Nats Stock Watch: Strasburg establishing himself as one of game's top arms

Each week this season, we’ll take the temperature of the Nationals roster to see which player's stock is rising or falling.  

Record: 4-3

Team slash: .256/.326/.415

Team ERA: 2.61

Runs per game: 4.42 

 

STOCK UP 

Daniel Murphy, 2B: .393 AVG, 2 HR, 5 RBI, 1.076 OPS

It was just another ho-hum week for the sizzling Murphy, who posted five multi-hit efforts in the last seven games. In fact, in 46 games played this season, he's now logged more than one hit an astounding 24 times. So we're way past the point of this being considered merely a hot streak; this is nearly two months' worth of consistency from the Nats' second baseman. Dusty Baker said recently that he believed Murphy has been the acquisition of the year in baseball. There's not much room to argue. 

Ben Revere, CF: .450 AVG, 5 RBI, 5 R, 2 SB

You know things are going well for Revere these days when he's trotting around the bases after hitting a rare home run. His solo shot in Tuesday's 7-4 win over the New York Mets was just another sign that the Nats' leadoff man is starting to regain his pre-oblique injury form. But aside from the long ball, he's starting to do all the things a prototypical table-setter is supposed to do: see pitches, hit line drives into the gaps and be a pest on the base paths. That's what the Nats thought they were getting when they acquired Revere last winter from the Torono Blue Jays, and it looks like that's what he's becoming once again. 

Stephen Strasburg, SP: 2-0, 12.2 IP, 3 ER, 21 K

He doesn't get mentioned with the likes of Jake Arrieta and Clayton Kershaw, but Strasburg is putting together the type of season that unequivocally cements his status as one of the game's top arms. He's now 8-0 with a 2.79 ERA, and his 86 strikeouts on the season are second in the majors to the aforementioned Kershaw.
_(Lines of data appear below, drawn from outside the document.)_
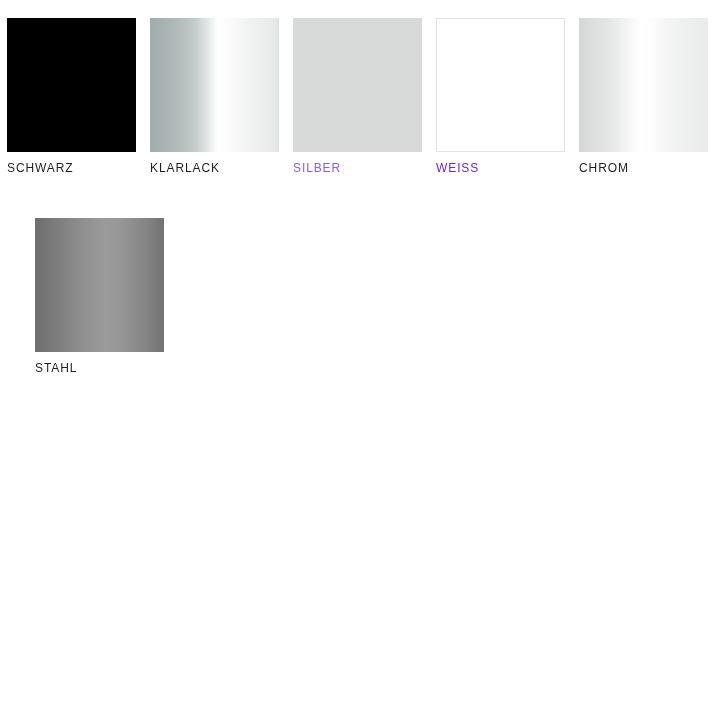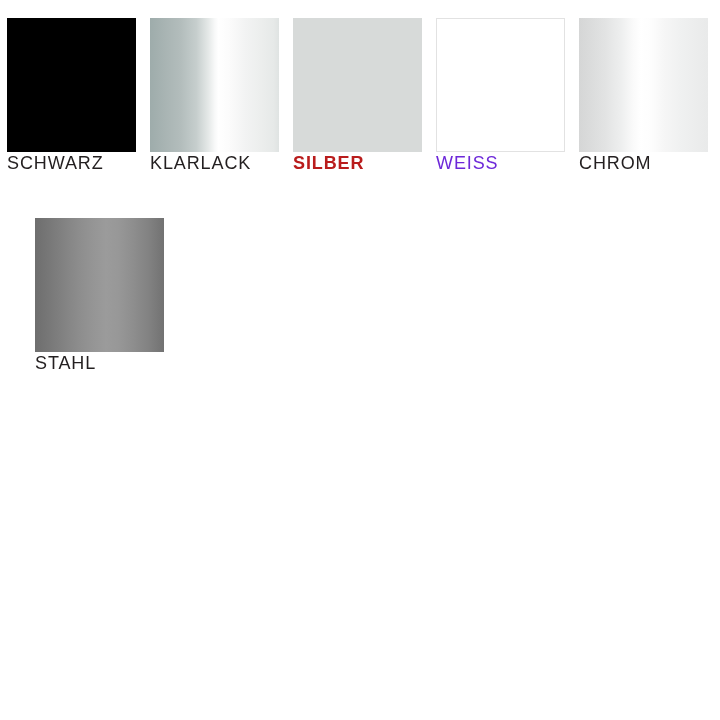--- a/index.html
+++ b/index.html
@@ -31,22 +31,22 @@
 
   .swatch-chip {
     width: 129px;
     height: 134px;
     box-sizing: border-box;
     display: block;
   }
 
   .swatch-label {
     display: block;
-    margin-top: 4px;
-    font-size: 18px;
+    margin-top: 9px;
+    font-size: 12px;
     line-height: 15px;
     letter-spacing: 0.9px;
     color: #231f20;
     white-space: nowrap;
     font-weight: 400;
   }
   .fill-bordered {
     border: 1px solid #e2e2e2;
   }
 </style>
@@ -57,21 +57,21 @@
     <div class="swatch-cell" style="left: 7px; top: 18px;">
       <div class="swatch-chip" style="width: 129px; height: 134px; background: rgb(0, 0, 0);"></div>
       <span class="swatch-label" style="color: rgb(35, 31, 32);">SCHWARZ</span>
     </div>
     <div class="swatch-cell" style="left: 150px; top: 18px;">
       <div class="swatch-chip" style="width: 129px; height: 134px; background: linear-gradient(to right, rgb(158, 172, 171) 0%, rgb(167, 179, 178) 10%, rgb(179, 189, 188) 24%, rgb(198, 206, 205) 36%, rgb(228, 232, 231) 45%, rgb(247, 248, 248) 50%, rgb(255, 255, 255) 53%, rgb(251, 251, 251) 62%, rgb(242, 243, 243) 74%, rgb(236, 238, 237) 86%, rgb(230, 233, 232) 96%, rgb(223, 227, 226) 100%);"></div>
       <span class="swatch-label" style="color: rgb(35, 31, 32);">KLARLACK</span>
     </div>
     <div class="swatch-cell" style="left: 293px; top: 18px;">
       <div class="swatch-chip" style="width: 129px; height: 134px; background: rgb(215, 218, 217);"></div>
-      <span class="swatch-label" style="color: #b91c1c; font-weight: bold;">SILBER</span>
+      <span class="swatch-label" style="color: #8b5cf6;">SILBER</span>
     </div>
     <div class="swatch-cell" style="left: 436px; top: 18px;">
       <div class="swatch-chip fill-bordered" style="width: 129px; height: 134px; background: rgb(255, 255, 255); border: 1px solid rgb(226, 226, 226);"></div>
       <span class="swatch-label" style="color: #6d28d9;">WEISS</span>
     </div>
     <div class="swatch-cell" style="left: 579px; top: 18px;">
       <div class="swatch-chip" style="width: 129px; height: 134px; background: linear-gradient(to right, rgb(213, 214, 214) 0%, rgb(218, 219, 219) 8%, rgb(226, 227, 227) 20%, rgb(238, 239, 239) 33%, rgb(250, 250, 250) 42%, rgb(255, 255, 255) 48%, rgb(253, 253, 253) 56%, rgb(246, 246, 246) 66%, rgb(240, 241, 241) 78%, rgb(236, 237, 237) 90%, rgb(233, 234, 234) 100%);"></div>
       <span class="swatch-label" style="color: rgb(35, 31, 32);">CHROM</span>
     </div>
     <div class="swatch-cell" style="left: 7px; top: 218px; padding-left: 28px;">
So what's the difference for the 27-year-old right hander this year? For one, he's stayed healthy and continued the momentum that was established late last year after he came off the disabled list. He's also added a slider/cutter to his repertoire to keep hitters off balance, especially in fastball counts.

However, you don't get to 8-0 without a little bit of good fortune, either, and Strasburg has certainly that: In his 10 starts this season, the Nats offense has averaged 6.7 runs per game. Still, he's undoubtedly pitched well, so there's not much one can do to try to cheapen his fast start.

STOCK DOWN

Bryce Harper, RF: .190 AVG, .507 OPS

When the Nats' skipper feels the need to give Harper a "mental rest day" against a chief division rival like the Mets, that's a telltale sign that things aren't going so well for the reigning NL MVP. Harper's frustration has been quite evident for the last week; he apparently took extra batting practice immediately following Monday's 7-1 loss, and then the next day went out onto the field early — a rarity for 23-year-old slugger — to take even more hacks.
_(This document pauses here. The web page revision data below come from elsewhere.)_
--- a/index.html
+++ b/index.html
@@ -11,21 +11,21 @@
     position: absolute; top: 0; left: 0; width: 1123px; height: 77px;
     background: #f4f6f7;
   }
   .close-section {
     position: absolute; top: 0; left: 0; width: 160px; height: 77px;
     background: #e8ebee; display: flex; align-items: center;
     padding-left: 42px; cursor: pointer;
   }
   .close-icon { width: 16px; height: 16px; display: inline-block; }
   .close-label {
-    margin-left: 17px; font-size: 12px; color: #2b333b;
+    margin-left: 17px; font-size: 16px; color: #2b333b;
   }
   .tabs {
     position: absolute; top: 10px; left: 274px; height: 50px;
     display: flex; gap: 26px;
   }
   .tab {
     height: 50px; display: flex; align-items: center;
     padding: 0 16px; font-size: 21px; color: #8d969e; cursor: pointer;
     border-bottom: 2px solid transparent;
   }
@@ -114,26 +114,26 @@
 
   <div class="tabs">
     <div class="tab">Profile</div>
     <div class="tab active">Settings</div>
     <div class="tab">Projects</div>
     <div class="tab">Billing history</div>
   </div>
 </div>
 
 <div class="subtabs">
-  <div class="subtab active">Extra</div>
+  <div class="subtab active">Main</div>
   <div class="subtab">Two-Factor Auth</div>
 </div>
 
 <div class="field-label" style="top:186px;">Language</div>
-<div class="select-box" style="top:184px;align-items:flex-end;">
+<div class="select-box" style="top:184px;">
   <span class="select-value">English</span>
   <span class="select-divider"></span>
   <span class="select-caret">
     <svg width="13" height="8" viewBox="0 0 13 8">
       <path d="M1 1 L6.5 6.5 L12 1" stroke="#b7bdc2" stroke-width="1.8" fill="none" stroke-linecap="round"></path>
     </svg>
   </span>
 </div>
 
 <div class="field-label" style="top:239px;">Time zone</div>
Harper's slump is unique in that, despite his struggles, opposing teams are still pitching around him. He's hitting .195 in May despite a .454 on-base percentage, a very Barry Bonds-ian gap between his average and OBP. And like Bonds, Harper is only getting about one or two pitches he can work with per game, but he's been unable to take advantage of those of late.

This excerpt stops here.